Alessandra Tarantino, ASSOCIATED PRESS
Pope Benedict XVI waves to the faithful during the Angelus noon prayer he celebrated from the window of his studio overlooking St. Peter's square at the Vatican, Sunday, Feb. 17, 2013.

Pope Benedict XIV will be stepping down as head of the Catholic Church with a strong approval ratings from church members in the United States, according to recent public opinion polls.

The pontiff's favorable rating, however, is below that of his predecessor, Pope John Paul II, who led the largest Christian denomination in the world for 26 years.

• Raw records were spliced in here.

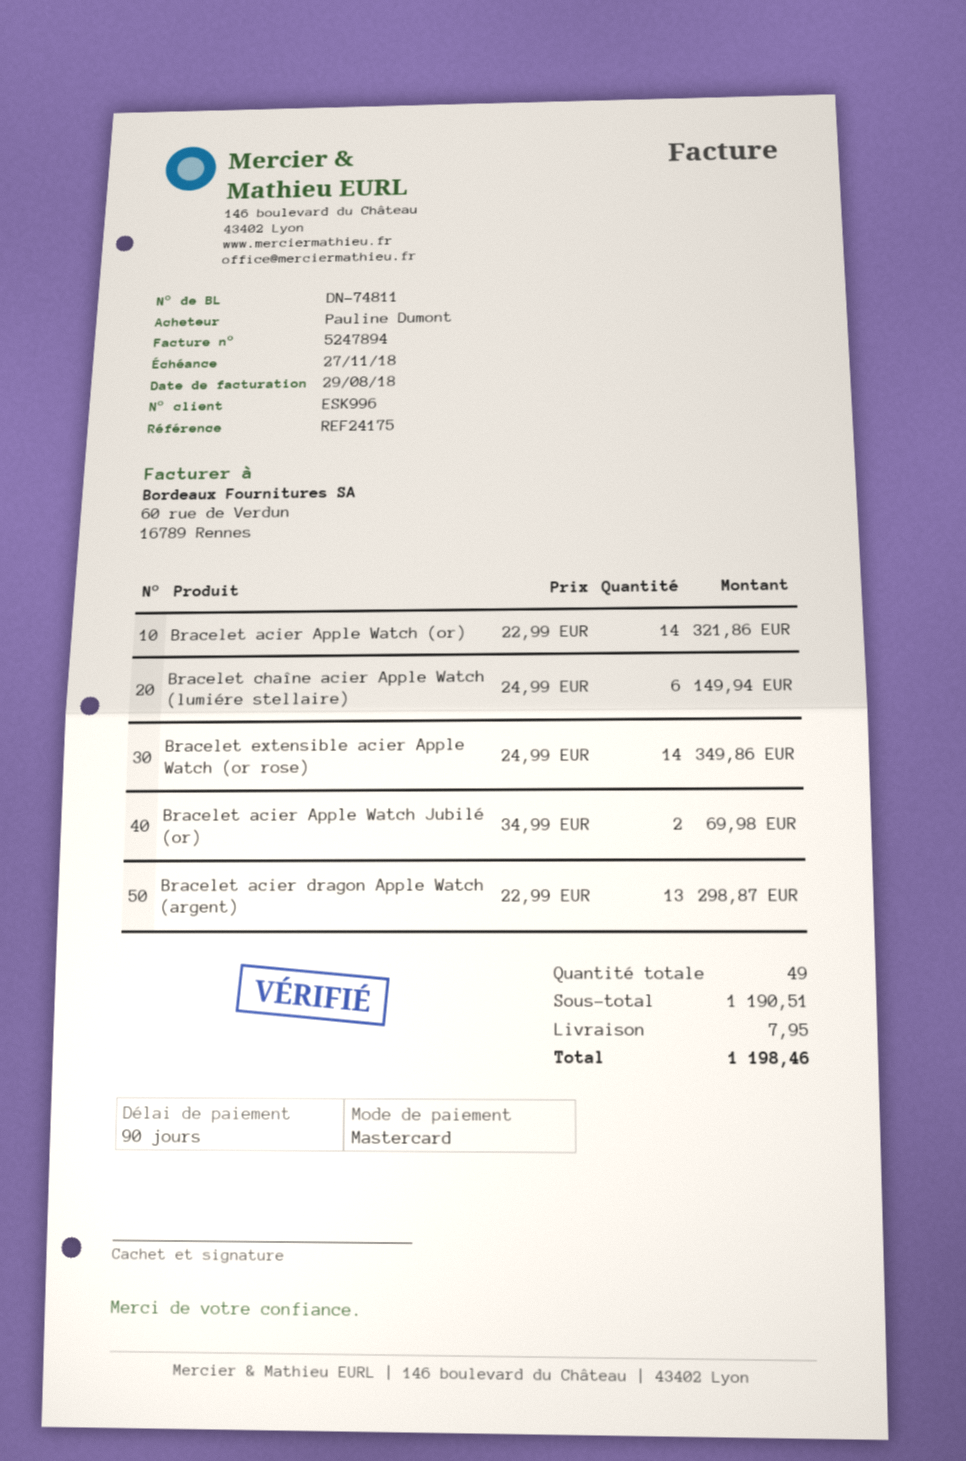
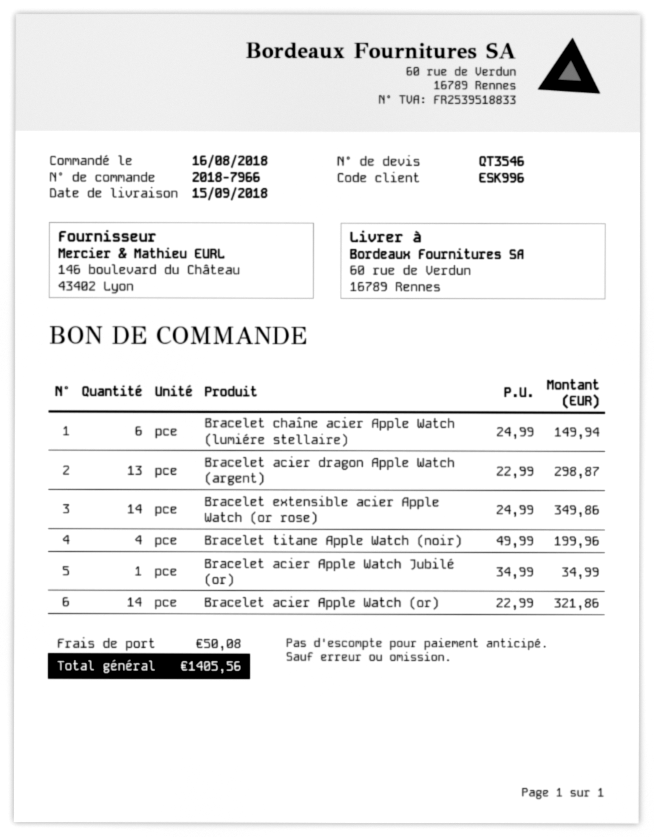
Bracelet acier Apple Watch Jubilé (or): 2 x 34.99 = 69.98 -> 1 x 34.99 = 34.99
Bracelet titane Apple Watch (noir): none -> 4 x 49.99 = 199.96
shipping: 7.95 -> 50.08
total: 1198.46 -> 1405.56

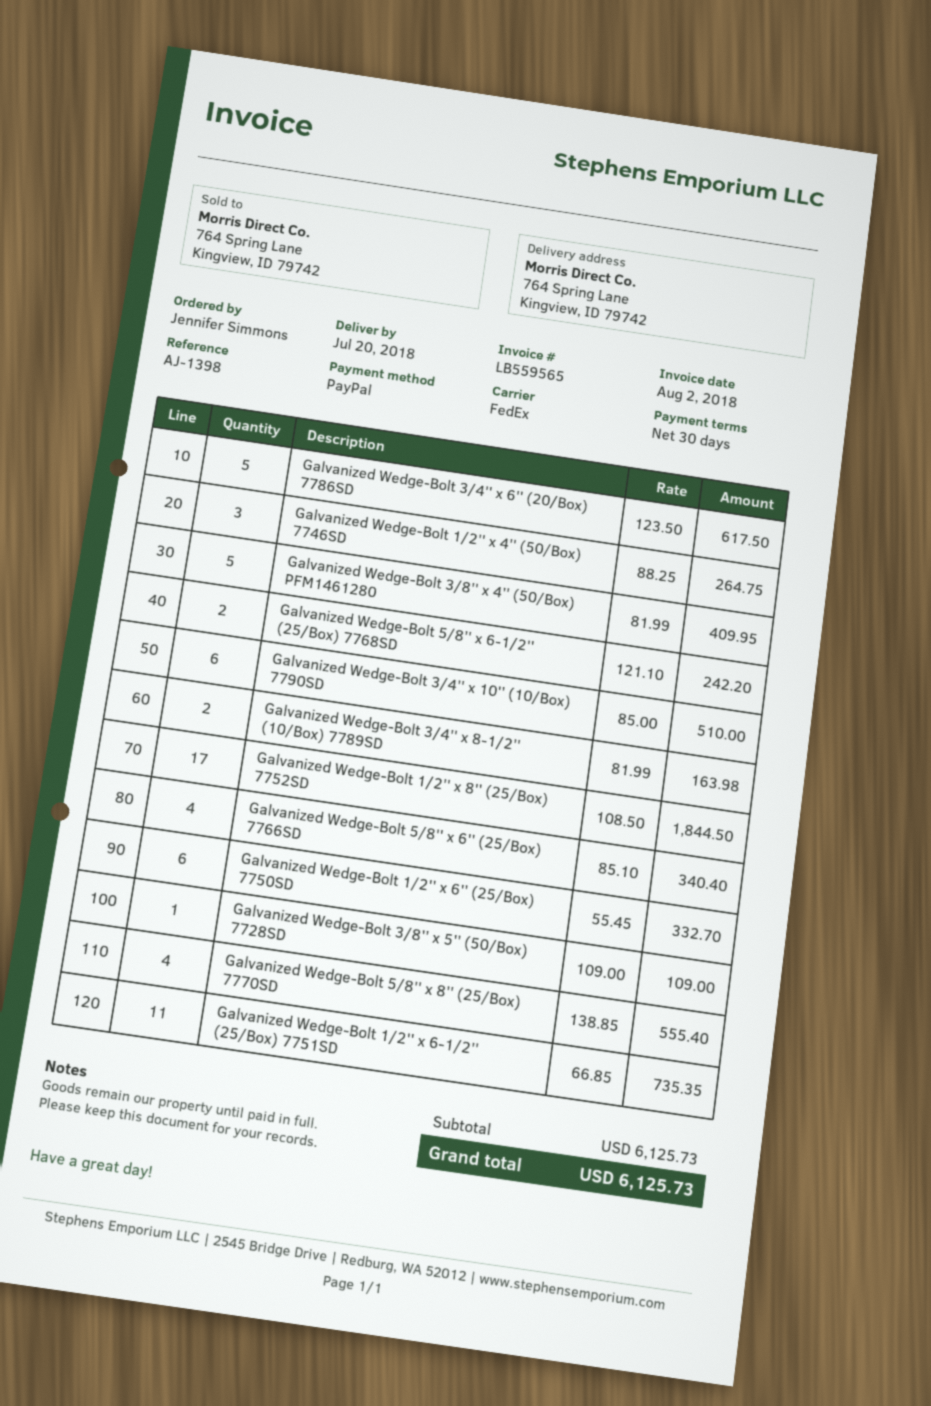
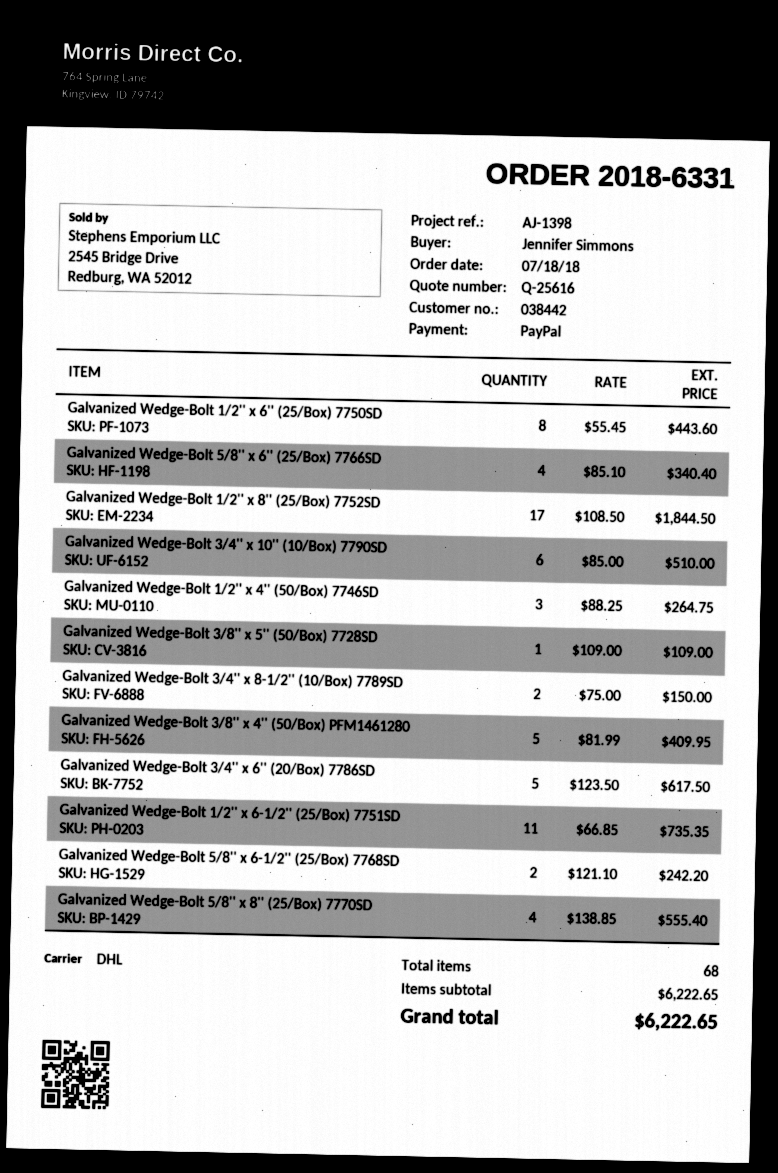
shipping method: FedEx -> DHL
Galvanized Wedge-Bolt 3/4'' x 8-1/2'' (10/Box) 7789SD: 2 x 81.99 = 163.98 -> 2 x 75.00 = 150.00
Galvanized Wedge-Bolt 1/2'' x 6'' (25/Box) 7750SD: 6 x 55.45 = 332.70 -> 8 x 55.45 = 443.60
subtotal: 6125.73 -> 6222.65
total: 6125.73 -> 6222.65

A survey by the Pew Forum on Religion & Public Life found 74 percent of U.S. Catholics had a favorable opinion of Pope Benedict, while a Washington Post/ABC Television poll had 76 percent of Catholics giving the pope a thumbs up.

"While positive, Benedict’s ratings stand 13 points below those of John Paul II during his final month as pope, when 67 percent of Americans and 87 percent of Catholics saw him favorably. Among non-Catholics, Benedict’s ratings are 14 points lower than his predecessor," the Washington Post reported.

The Pew survey had Benedict 19 points below his predecessor, who captured a 93 percent favorability rating in 1996.

The Washington Post survey noted that Benedict also received fewer positive marks than the Catholic Church itself, which is seen favorably by 62 percent of Americans and 86 percent of Catholics.

While healthy majorities like the pope, more than two-thirds (63 percent) disapproved of his handling of the sex abuse cases in the church, the Pew study stated.

The latest national survey by the Pew Research Center, conducted Feb. 13-18 among 1,504 adults (including 304 Catholics) also found 46 percent of Catholics want the next pope to “move the church in new directions,” while 51 percent say the new pope should “maintain the traditional positions of the church.”

Among the reforms the new pope should undertake, according to those surveyed, are modernize the church (19 percent), get tougher on sex abuse (15 percent), allow priests to marry (14 percent), become more accepting (14 perent), accepting same sex marriage (9 percent) and allowing women to be priests (9 percent).

Asked about the pope's successor, 60 percent view a pope from the developing world as a good thing, Pew found.

The Roman Catholic Church is growing fastest in Africa and in Latin Amercia. But a CNN report explained that the body that will elect the pope next month, the College of Cardinals, is predominantly European.

“It (the College of Cardinals) doesn't reflect the population, it reflects the power structure,” William D’Antonio, a professor at The Catholic University of America, told CNN. “It is like a corporation. The corporation picks its own board of directors. You might own some stock in it, but you are really fighting a battle against a corporation here.”

Eleven members of the college hail from the United States, and two of them, Archbishop of New York Tim Dolan and Archbishop of Boston Sean O'Malley, have been mentioned as possible candidates for pope. The Deseret News profiled Dolan in 2011.

And while most of the world hears or reads daily updates about the pope and the process to replace him, China's official media have yet to even announce Pope Benedict is retiring on Feb. 28, according to the Catholic World Report.

Politics appear to be keeping China's Catholics in the dark. The CWR quoted China's Foreign Ministry spokesman Hong Lei saying that to improve relations with China the church must sever ties with Taiwan and not interfere in China's internal affairs. Hong didn't elaborate on how the church is allegedly meddling in the country's internal affairs.